Eponymous as “the very first Maltese opera film”, Blat is a journey that only volunteers can undertake, patience being a requirement to get through the technically disastrous and narratively disappointing affair.
I wouldn’t consider myself an opera fan, but I enjoy it. Like any other live performance, it’s not just about fun or storytelling; it’s about the high level of skill required to hit the perfect notes, to harmonize with the music as a live orchestra shows off its hours of practice.
Opera may not be an art form I seek out, but it is an art form I enjoy because these performances are closer to feats of human strength and creativity than a product simply designed to entertain. It’s intellectually engaging as the emotion shines through the surreal melodies and crescendos, hitting me even when I don’t understand what they’re saying. The opera is beautiful, and Blat: the fortress of the islandMalta’s first eponymous film-opera, is anything but.
Set in World War II, the film loosely follows Madeleine (Nicola Said), a middle-class girl from Valletta whose family sides with imperial Britain over the fascist Italian alternative. In Shakespearean fashion, she falls in love with Mussolini sympathizer Marco (Angelo Muscat), the couple unable to formalize their forbidden love – except there isn’t.
As the film moves at a snail’s pace, Madeleine and Marco barely interact with each other; their few moments together weak at best and painful to watch at worst. But the problem is much worse than that.
The entire cast, whether it’s a central role like Astrid Cacciatore’s bartender or a recurring extra, lacks chemistry and credibility. Each performance is theatrical and bombastic, cinematic subtlety thrown out the window in favor of comical and extreme caricatures – except when they sing.
By the time the music kicks in and the pre-recorded vocals begin, everyone turns into a rigid statue, forgetting to show passion in the scenes where it’s needed most. When Madeleine sings to Marco from her balcony, neither of them moves a muscle as Marco holds up a fake clear-as-day plastic rose (which is used several times in the film).
The marvel of living talent destroyed… the film never makes us forget its inauthenticity
What doesn’t help is the minimal attempt at lip-syncing to the music: more often than not the voices don’t match the actors at all as their mouths are clearly closed or at different parts of the song, reminding me of Italian dubbing dragonball I looked like a kid but without any charisma.
The musical problems don’t stop there. The songs don’t pass through each other; instead, one of two options is chosen: either the film falls into complete silence for five seconds before the start of the next track, or the next song begins abruptly in the middle of the last.
When the actors are “singing” – a term I use loosely because it’s visibly obvious that no sound is coming out of their mouths – the audio quality is clear or sounds like it was recorded in a bathroom, sometimes changing in the middle of a line. Even its sound design is haphazard: loud (again, out of sync) footsteps arbitrarily thrown into a scene when the majority of the movie lacks ambient sounds, or the same looping background noise clip with a noticeable gap in the middle.

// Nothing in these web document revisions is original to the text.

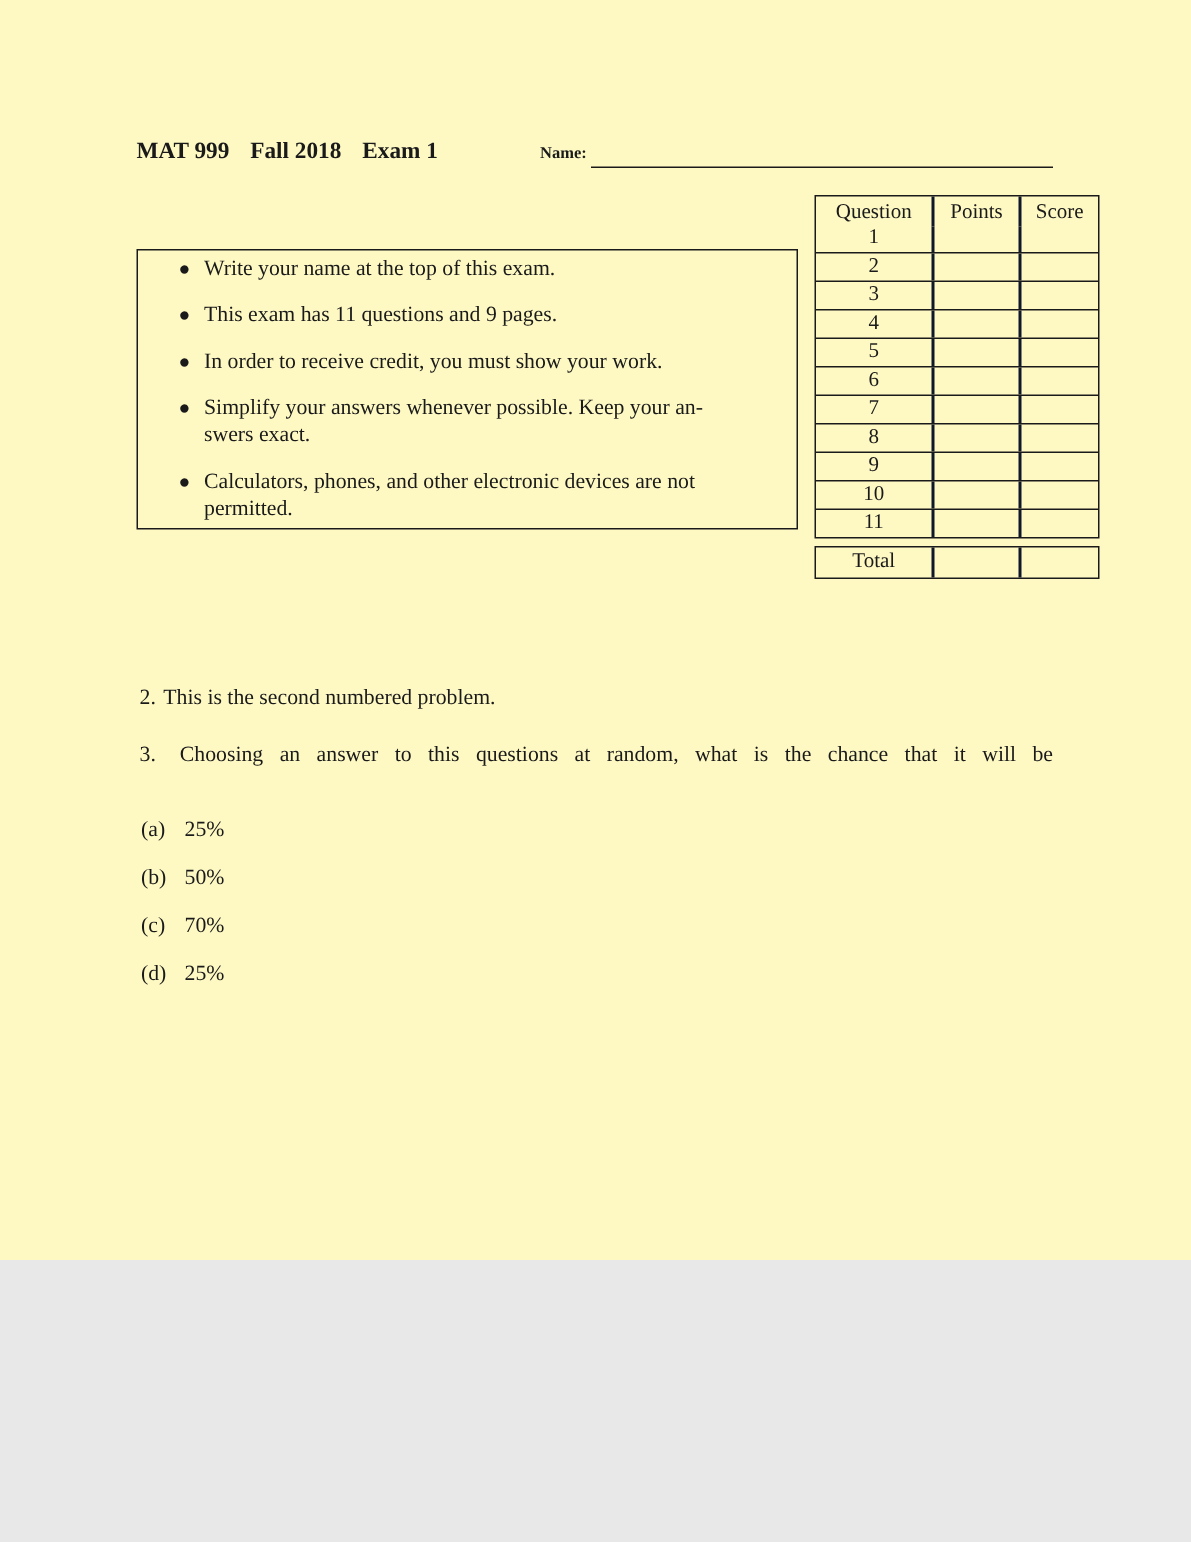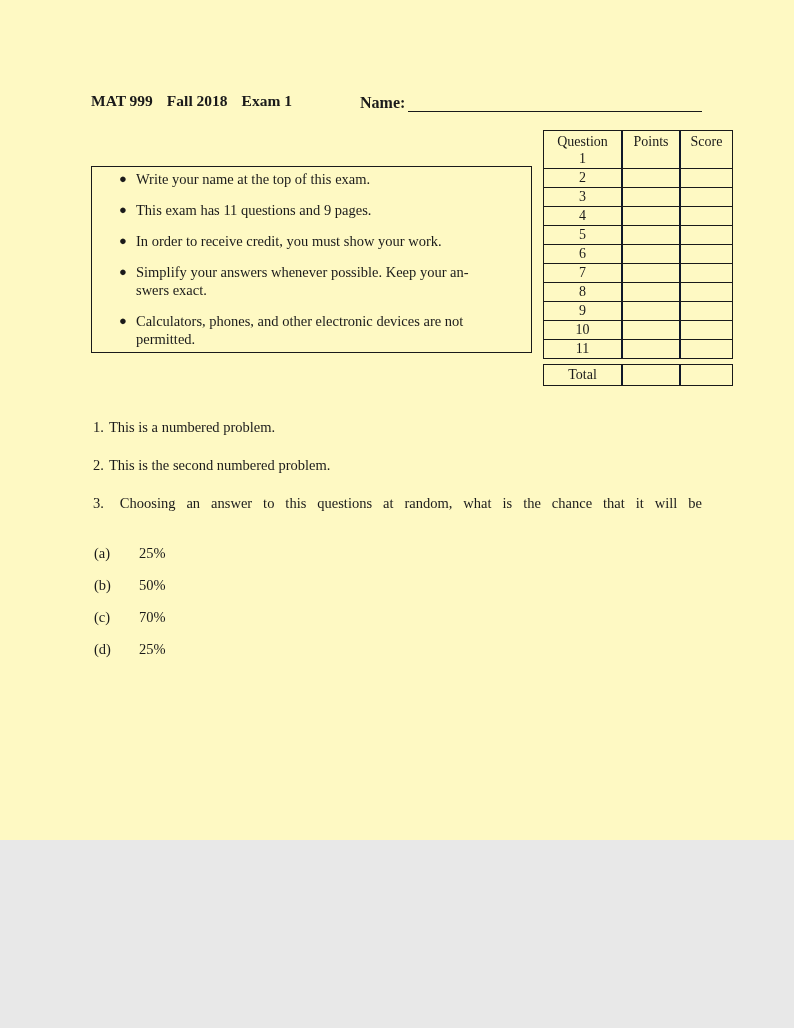"Name:" .name-label { font-size: 16px -> 11px }
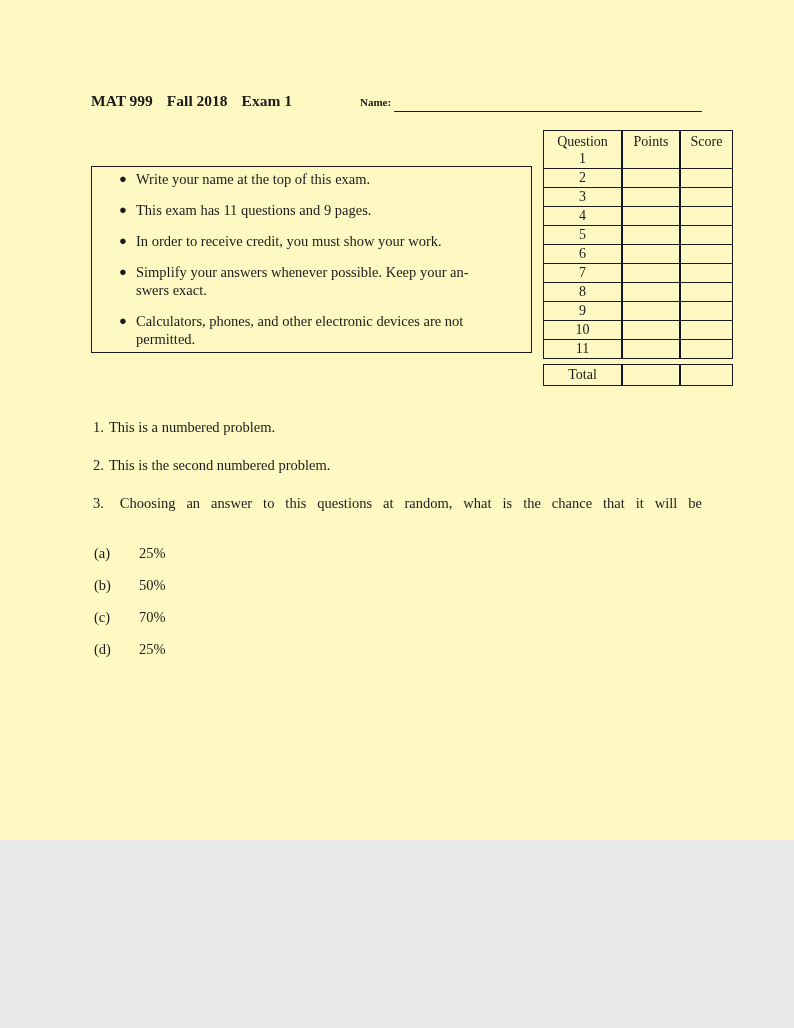"1. This is a numbered" div.problem { html: <div> <span>1.</span><span>This is a numbered problem.</span> </div> -> none }
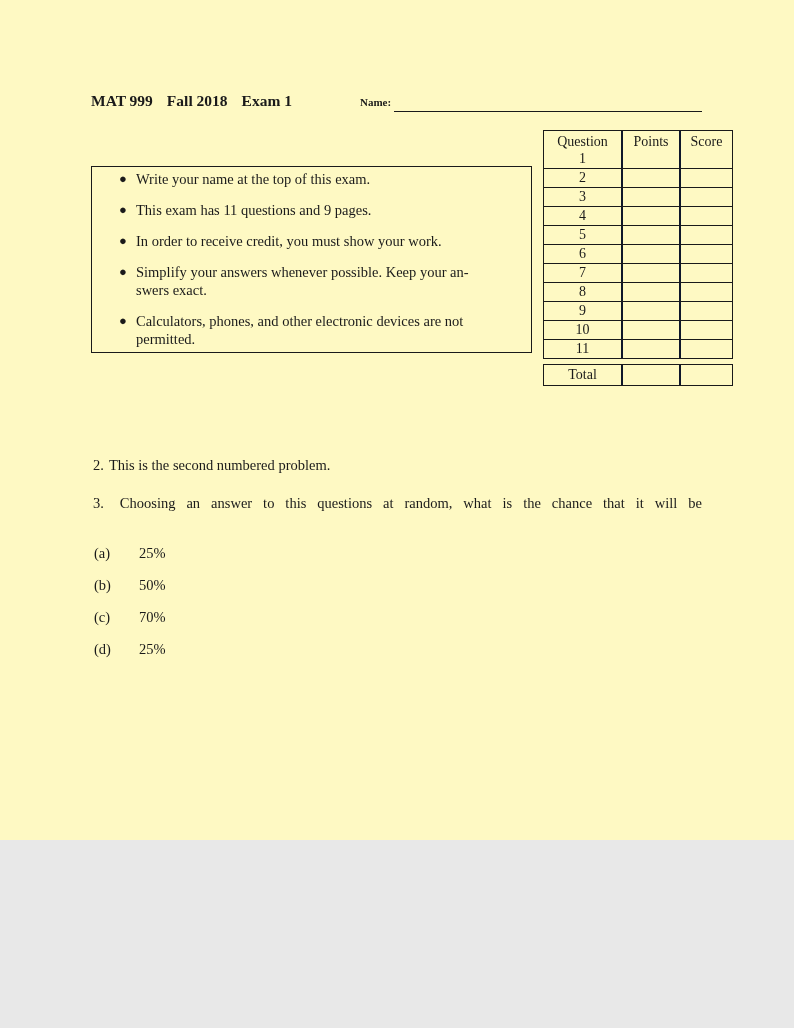"25%" .choice-value { margin-left: 22px -> 6px }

However, the most troubling issue is the subtitles getting out of sync twice with the lyrics. Twice! This isn’t the kind of issue that requires a budget to fix, only a quick production quality assurance watch before you call it a day – which clearly hasn’t been done and only does make the movie look rushed and amateurish.
I don’t understand why this was made into a movie, because every aspect of filmmaking is either overlooked or done without a second thought – in fact, being a movie hurts more than it helps. While the editing is extremely clunky and contributes heavily to the inconsistent and off-key performances, the cinematography is a completely overlooked dimension.
The camera adds nothing to the narrative, choosing to capture the actors awkwardly “singing” next to each other in place with little or no movement; the few times he does a redeeming close-up, he’s either out of focus or the actor stares at the camera in the middle of the take.
In all directions, Blat underperforms; sponsored jewelry brands are unashamedly placed in plain sight, shattering any sense of periodic immersion, while odd bits of choreography are jammed into the film, often resembling a school talent show that’s only watched out of obligation. At no point is the magnificence of the opera captured as every aspect seems fake and alien, the wonder of the living talent destroyed while the film never lets you forget its inauthenticity.
And without opera, it’s just a movie, the one that goes nowhere and accomplishes nothing. He is indifferent and lethargic. It’s unprofessional and unprepared. And above all, it’s the worst descriptor a film can have: it’s absolutely boring.